Rachel's fourth miscarriage was perhaps our most devastating
because it was unlike the others, which she only carried for
a few weeks. The fourth one held strong for twenty-five weeks.
We got to the hospital quickly after Rachel started cramping.
At twenty-five weeks, it had fifty to eighty percent chance at
survival, depending on a variety of factors, the doctor said,
which he then outlined. When he said this to me in the private
of the hall, I was cold. When they got it out of her, it was
purple and blue and never took a single breath. Rachel wouldn't
even touch it and I looked at it for a long time because it was
so very small fitting in the palm of my hand like a dead little
kitten. It curled up there in the box they had it in and then
I remembered my only dream.
It's funny when you're a non-dreamer, people talk all the time
about dreams, interpret dreams, read dream books, and pass judgment
when I say I have none. But when I saw that fourth little thing
that could have made me a father, a flicker of a memory like
deja vu made me dizzy and I rushed into the hall, sat down with
head in hands, closed my eyes and replayed what was forgotten.
I was incapacitated by the images of a childhood nightscape.
I couldn't
even kiss my wife and I couldn't touch her. We neglected one
another, empty vessels of self blame. With this last one,
several ounces of us died too. The dream gave me a manic hope
and a notion that we still had another chance if we were willing
to take it. If Rachel would try some of the doctor’s suggestions,
even long-term bed rest for the pregnancy, I knew science had
the power to help anyone in this predicament if they were willing.

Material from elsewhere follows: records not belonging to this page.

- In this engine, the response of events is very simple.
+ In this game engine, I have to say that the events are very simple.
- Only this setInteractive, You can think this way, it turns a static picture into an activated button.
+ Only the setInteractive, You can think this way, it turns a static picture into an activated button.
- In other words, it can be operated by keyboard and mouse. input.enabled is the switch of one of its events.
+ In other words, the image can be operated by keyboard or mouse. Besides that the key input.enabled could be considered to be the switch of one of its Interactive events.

This fell on deaf ears and it isn't a man's place to tell his
wife what she should or should not do with her body. I knew I
was being ridiculous, but I never claimed to be a completely
rational man. Working with unwanted children pulls the emotional
part of yourself free and displays it there between you and the
child you’re trying to help. The child might not see it,
but you do. Your heart lying there between you both, spurting.

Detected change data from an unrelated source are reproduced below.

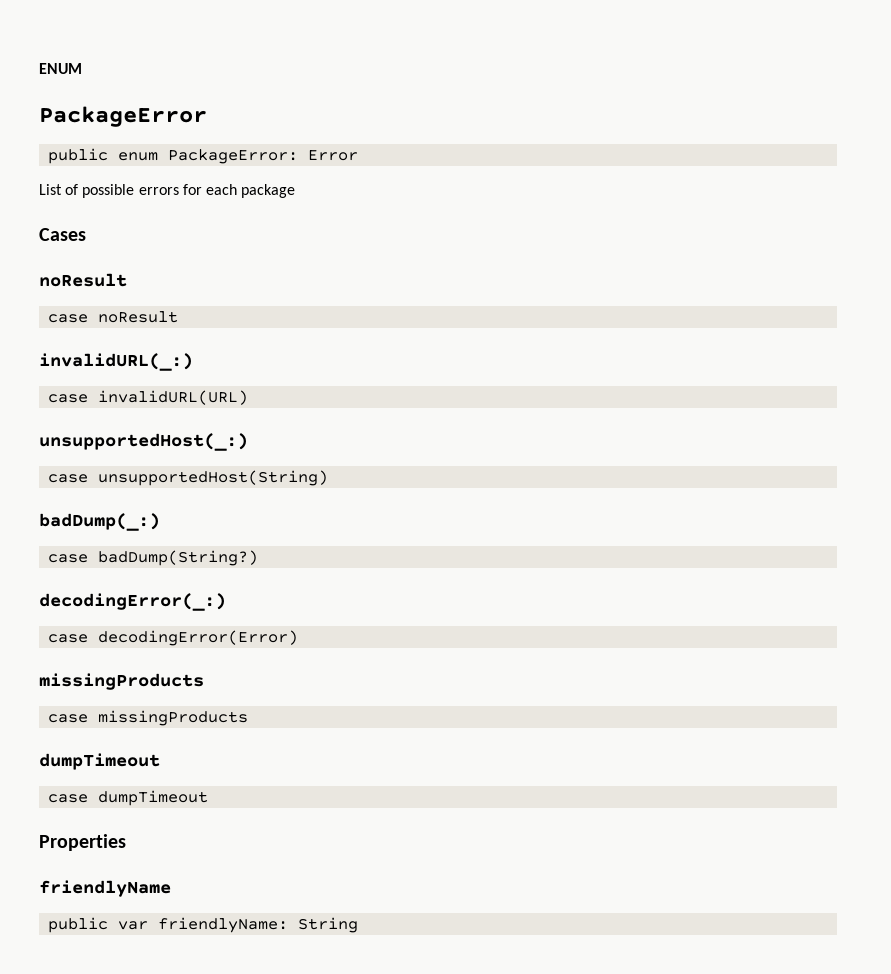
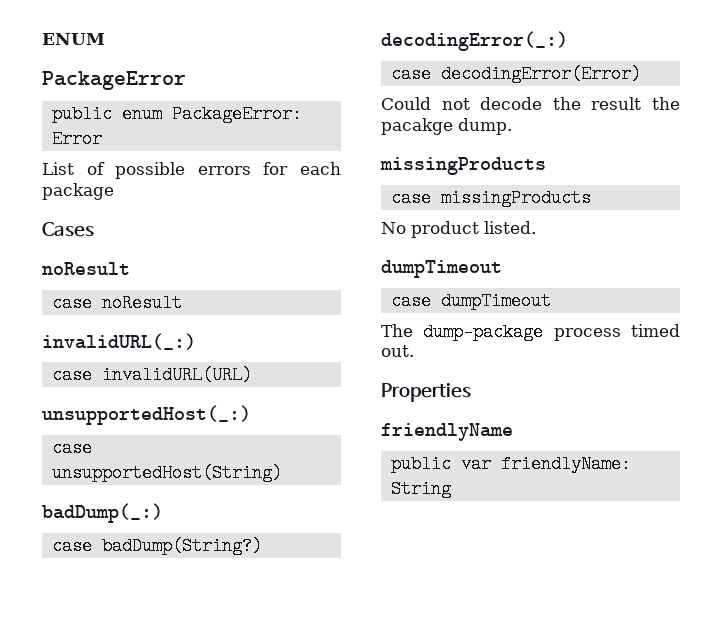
+ Could not decode the result the pacakge dump.
+ No product listed.
+ The dump-package process timed out.

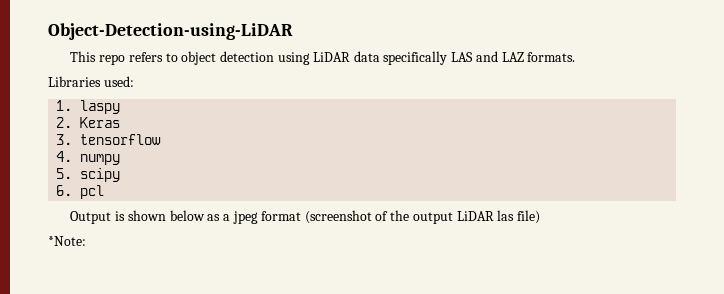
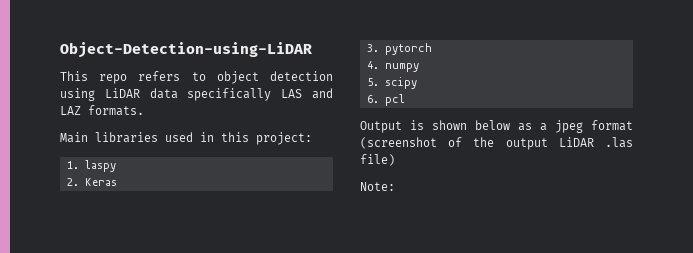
- Libraries used:
+ Main libraries used in this project:
- 3. tensorflow
+ 3. pytorch
- Output is shown below as a jpeg format (screenshot of the output LiDAR las file)
+ Output is shown below as a jpeg format (screenshot of the output LiDAR .las file)
- *Note:
+ Note:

It doesn't matter who you are.
In the dream the guy before the wee plots laughs and asks if
I see four stones while touching my arm. As I'm sitting there
in the hospital wing, I feel someone grabbing my arm and holding
it safely like the way a mother does when she wants to tell you
something that might hurt you but wants you to know it's okay,
yet she hesitates for a moment only because she's not sure if
you're ready to handle it and maybe she's not ready to see you
handle it.
He grabs my arm and he says that if you can get through four,
four deaths, the next one you can keep. He hands me a chocolate
kiss in the silver bell shaped wrapper with the paper white flag
on the top. I start to unwrap it because I never pass up candy,
but he closes my fingers around the miniature chocolate and tells
me to put it in my pocket.
I tell him no, it will melt into a big sticky mess. I explain
that it happened before and I got in trouble.

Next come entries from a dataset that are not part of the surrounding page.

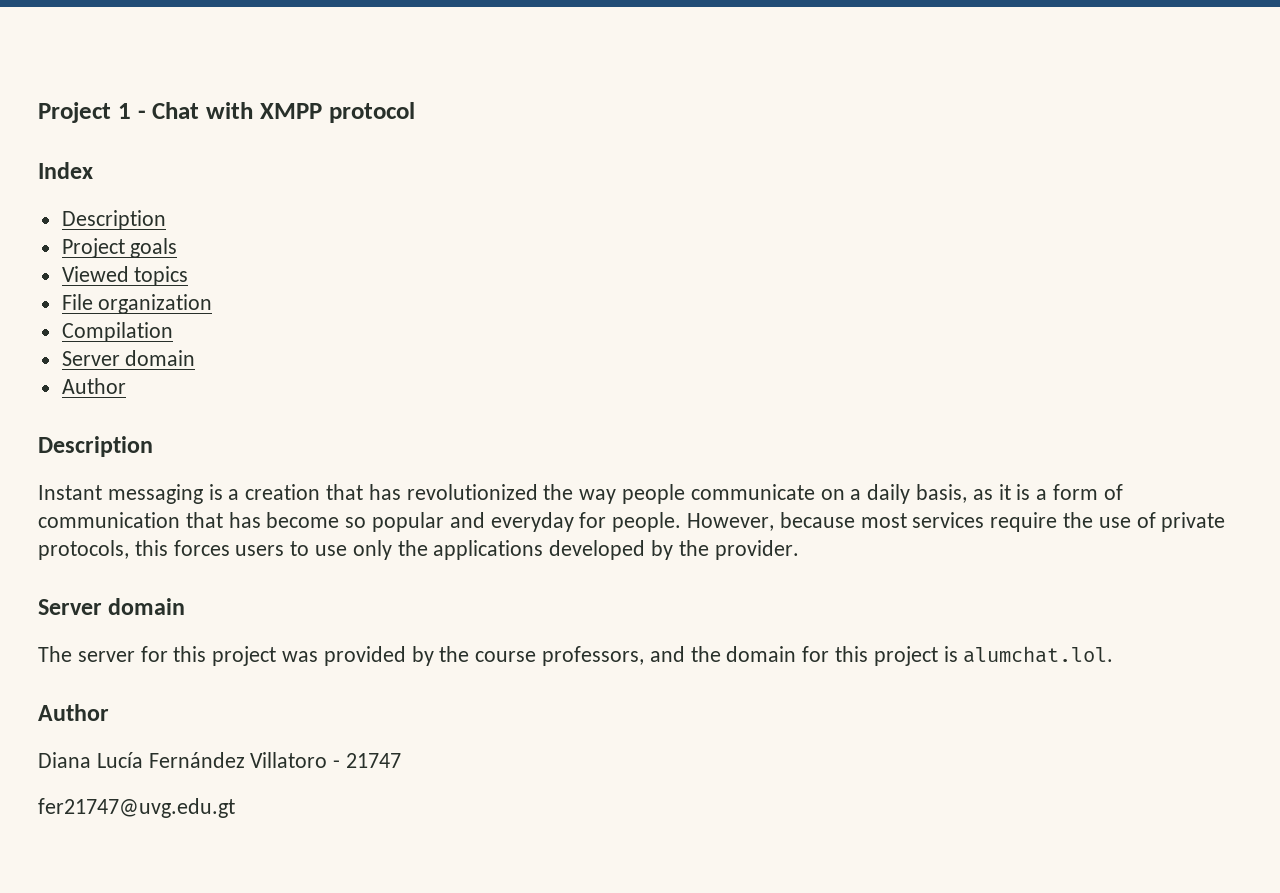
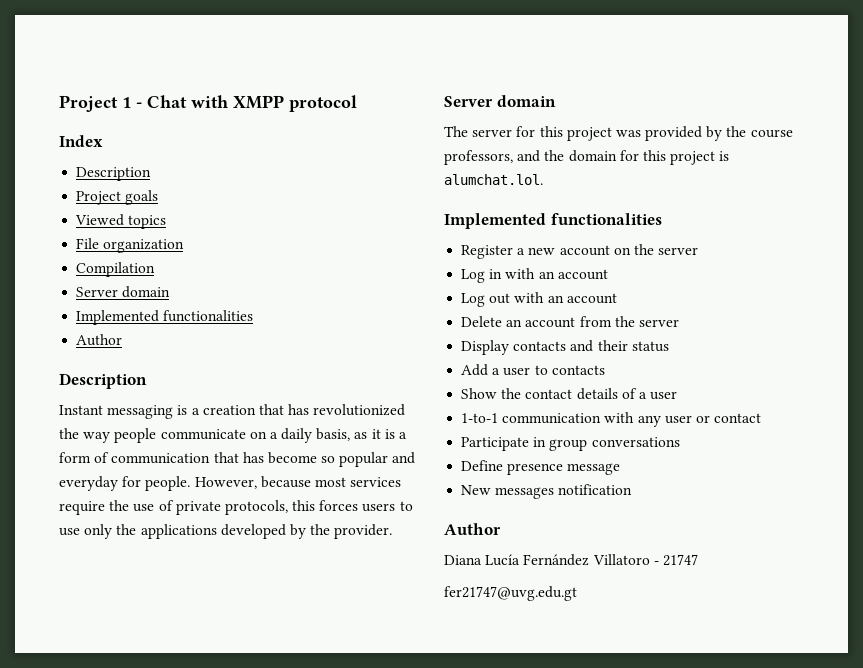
  Compilation
  Server domain
+ Implemented functionalities
  The server for this project was provided by the course professors, and the domain for this project is alumchat.lol.
+ Implemented functionalities
+ Register a new account on the server
+ Log in with an account
+ Log out with an account
+ Delete an account from the server
+ Display contacts and their status
+ Add a user to contacts
+ Show the contact details of a user
+ 1-to-1 communication with any user or contact
+ Participate in group conversations
+ Define presence message
+ New messages notification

No, he says, save it. Then we are in the carriage. He takes
me back to wherever he found me. I go inside my house, which
is not my house as a child and certainly not my house today,
but is my house in that way unfamiliar objects are familiar in
dreams.
My wife and I go home and she avoids me. She says she's done.
She says she doesn't want to try anymore. I tell her my dream
and she tells me that I don't have dreams, but I tell her that
I remember one and that I had a second.
She laughs and says, a man with a dreamless life doesn't suddenly
recall a childhood dream and then continue that dream, as an
adult, years later.
She might be right, that maybe this baby business is making
me a little crazy too. So I let it be, thinking maybe I imagined
my two dreams. After all, how can a man never dream and then
do? I go to work. I start new cases. Eventually Rachel and I
start to make love again and we don't use protection because
we stopped that years ago.
Then all of a sudden she's pregnant and she is worried because
she expects every single day to lose it. Day after day goes by,
her hopes building and she doesn't. And she goes past twenty-five
weeks, and then twenty-nine weeks and then thirty-two. The little
fetus works itself out at night. Rachel sleeps as mothers-to-be
don't sleep during the dark hours when the creature decides to
do somersaults. I place my hand on her belly, feel its fluttering
movements, and I tell it my dreams, this new little thing that
might come to be. I tell it the first dream and then I tell it
the second dream. The dream I had the night after the fourth
miscarriage.
The dream starts out with me leaving the carriage again and
walking up and into my house and I go up to my room which is
not my room and lay on my bed which is not my bed and pull out
that tiny chocolate from my pocket. I hold it in my hand and
feel it gently, but it doesn't seem to have melted as I thought
it would. It's wiggling and pulsating as if bugs were inside.
In a nightmare sort of way, I take the chocolate in my palm and
begin to unwrap it just slightly to see what's inside. Every
second that I'm doing this, I'm screaming in my head no don't
because I'm afraid it is some gigantic roach spider destined
to kill me and stick its poisonous prongs in my thumb and forefinger.
I pull out the flag and peel down the slivers of silver. When
I'm done, it's none of those things. Inside is a tiny little
baby and the baby is crying and screeching on its first entrance
into life.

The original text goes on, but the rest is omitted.